With a cornucopia of information available to us regarding investing, financial planning and money management making a choice between who’s right and who’s not even in the same area code may come down to what your personal preferences are, and just as important, if the person giving the advice practices what they preach.
In a previous article, I spoke about how advisers get paid and the type of advice or products they may recommend depending on how the advisor gets paid for that advice.
In this article I want to expand a bit further to whether or not the advice you’re getting is really being followed by the person giving it.
Admittedly, there is some advice that may need to be given that may not pertain to the adviser giving it. One area may be debt reduction advice if the adviser doesn’t have any debt (but has practiced good money management principles to avoid it). Another area may be the physician that recommend proper diet and exercise to an overweight individual and yet the doctor may be physically fit.
What I’m talking about is the adviser (or doctor) that doesn’t practice what they preach. For example, an advisor may give advice regarding where a client should invest their Roth IRA. Preferably for the adviser, the client would want to invest their money with him or her and the adviser may only recommend commissioned or load mutual funds while the adviser invests his 401(k) money into index funds.
This is a very common practice especially among bigger firms with many employees as advisers. The firm offers high commissioned products such as annuities and commissioned mutual funds for clients’ IRAs or retirement plans but the firm’s own 401(k) plan holds only index fund options and zero annuities. Yet their advisers will tell their clients that their products are the best for them. If that’s the case, why doesn’t the firm offer their own products in their 401(k)?
Another thing you’ll see is an adviser or broker touting the next hot fund or the stock of the day. A great question to ask is if they own it themselves – and why. Generally you’ll find that they don’t own it and usually the recommendation is trickling down from company headquarters. Another great question is would they recommend it to their own family. Watch their face – it may say more than their words.
You may also want to be careful when it comes to the talking heads on TV. Self-proclaimed financial gurus and big dogs are generally getting paid through endorsements, book deals and from the network they broadcast on. This is how they make their money. In fact, some deeper digging will find some of these people have actually lost A LOT of money investing or becoming heavily debt laden only to file bankruptcy.
An adviser may be recommending sound money management advice while at the same time his credit card is maxed out, he has a high car payment and he’s living paycheck to paycheck. Granted, this adviser would probably never admit this but it doesn’t hurt to ask how they feel about money, debt, etc. How can an adviser manage your money if they have no control over their own?
Finally, trust your gut. If something doesn’t feel right – it usually isn’t. If you go in for budgeting advice and the adviser tries to sell you insurance – this isn’t a good sign. If your adviser hasn’t been around very long, but is in a fancy office and a new car is out front – they may be trying to appear successful, but are struggling to get by.

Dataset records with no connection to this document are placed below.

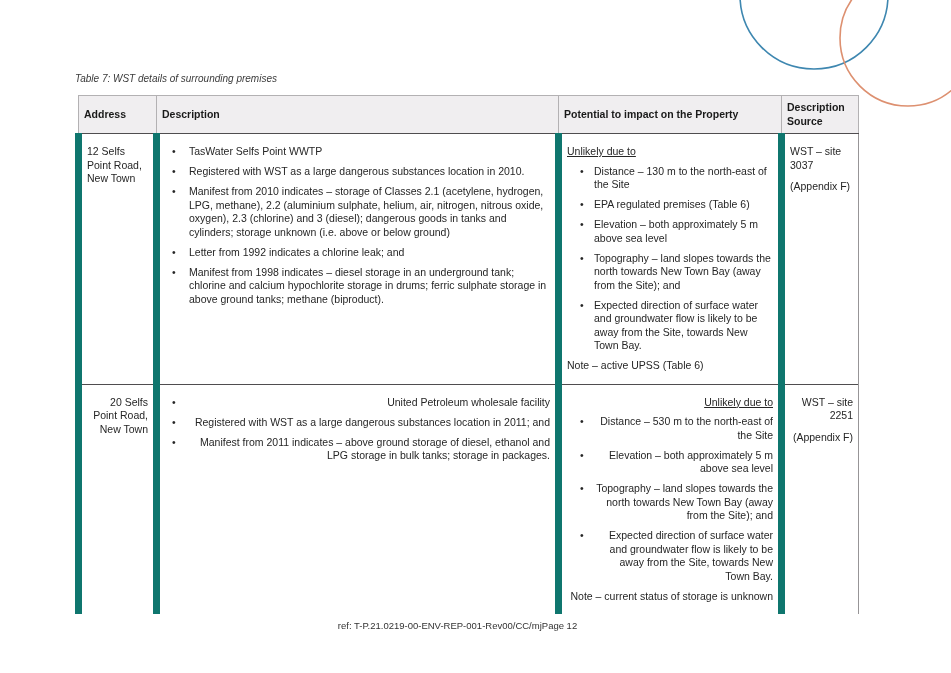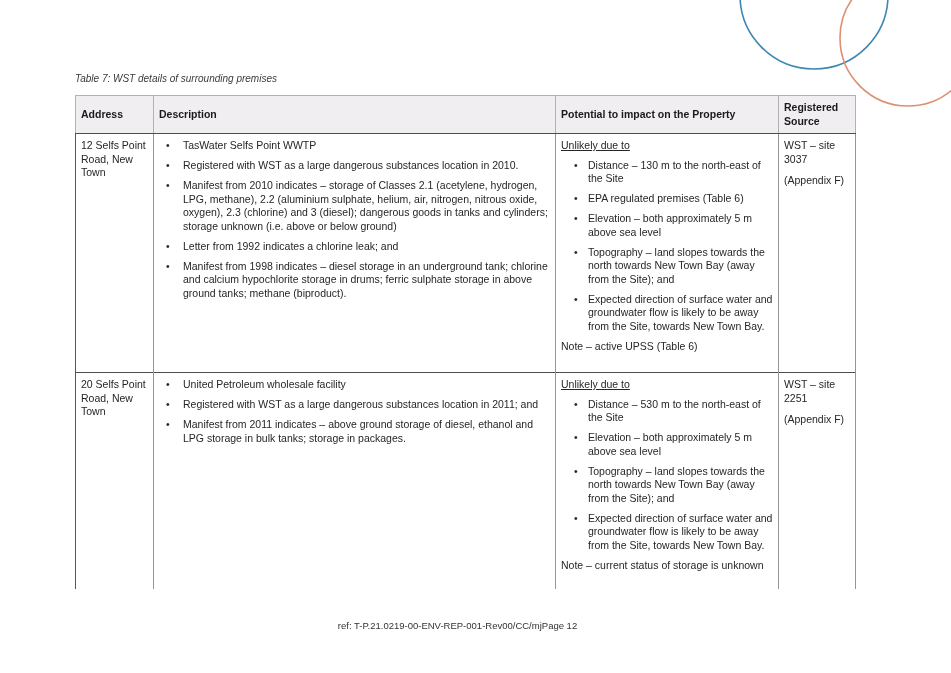"Registered Source" th { text: Registered -> Description }
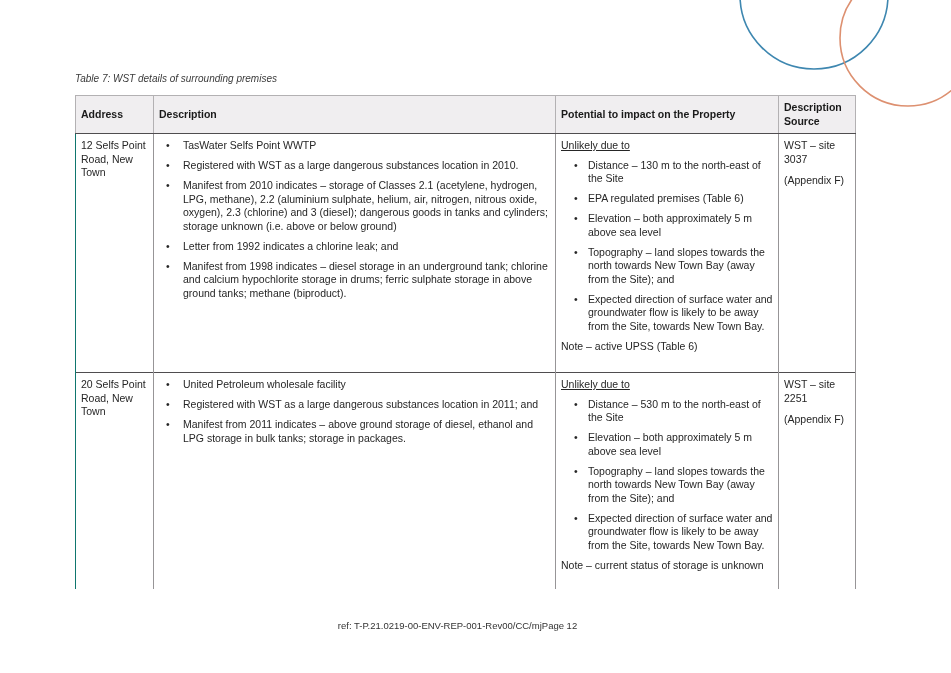"12 Selfs Point Road, New" table.premises td { border-left: 1px solid #0f766e -> 7px solid #0f766e; padding: 5px 5px -> 11px 5px }
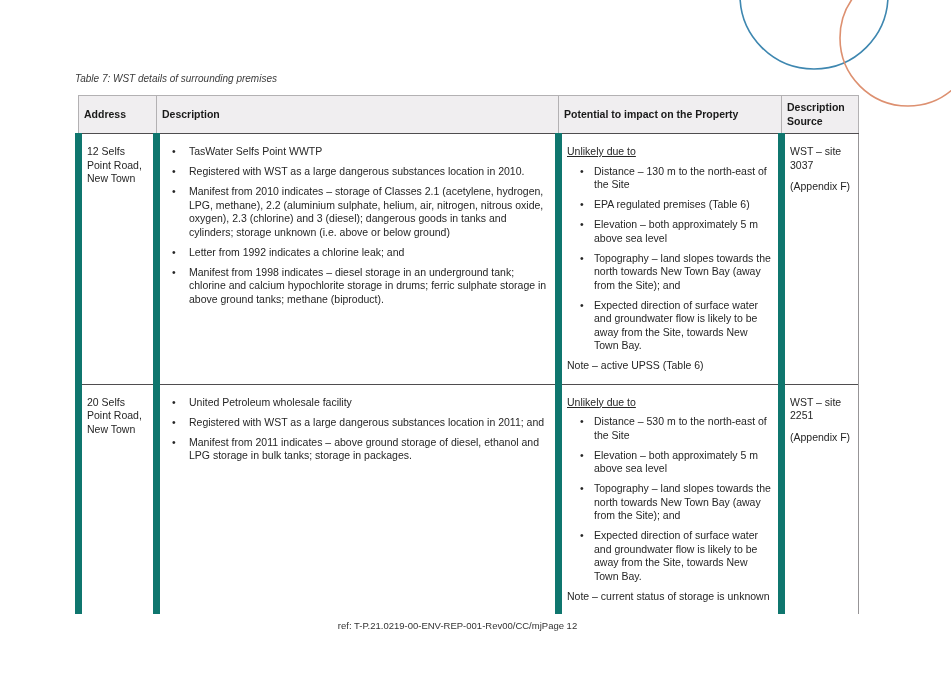"20 Selfs Point Road, New" tr.body-row { text-align: none -> right }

Ask a lot of questions when you talk with your prospective adviser. Just like you’re a potential client for them, they’re a potential client for you. It works both ways. You can do an internet search on their business, and even verify if they have any industry credentials. There are even websites where you can verify their tenure in the industry and whether or not they’ve received any disciplinary action.
The main thing is that you want an advisor that believes in the advice they’re giving you and most of the time follows their own advice.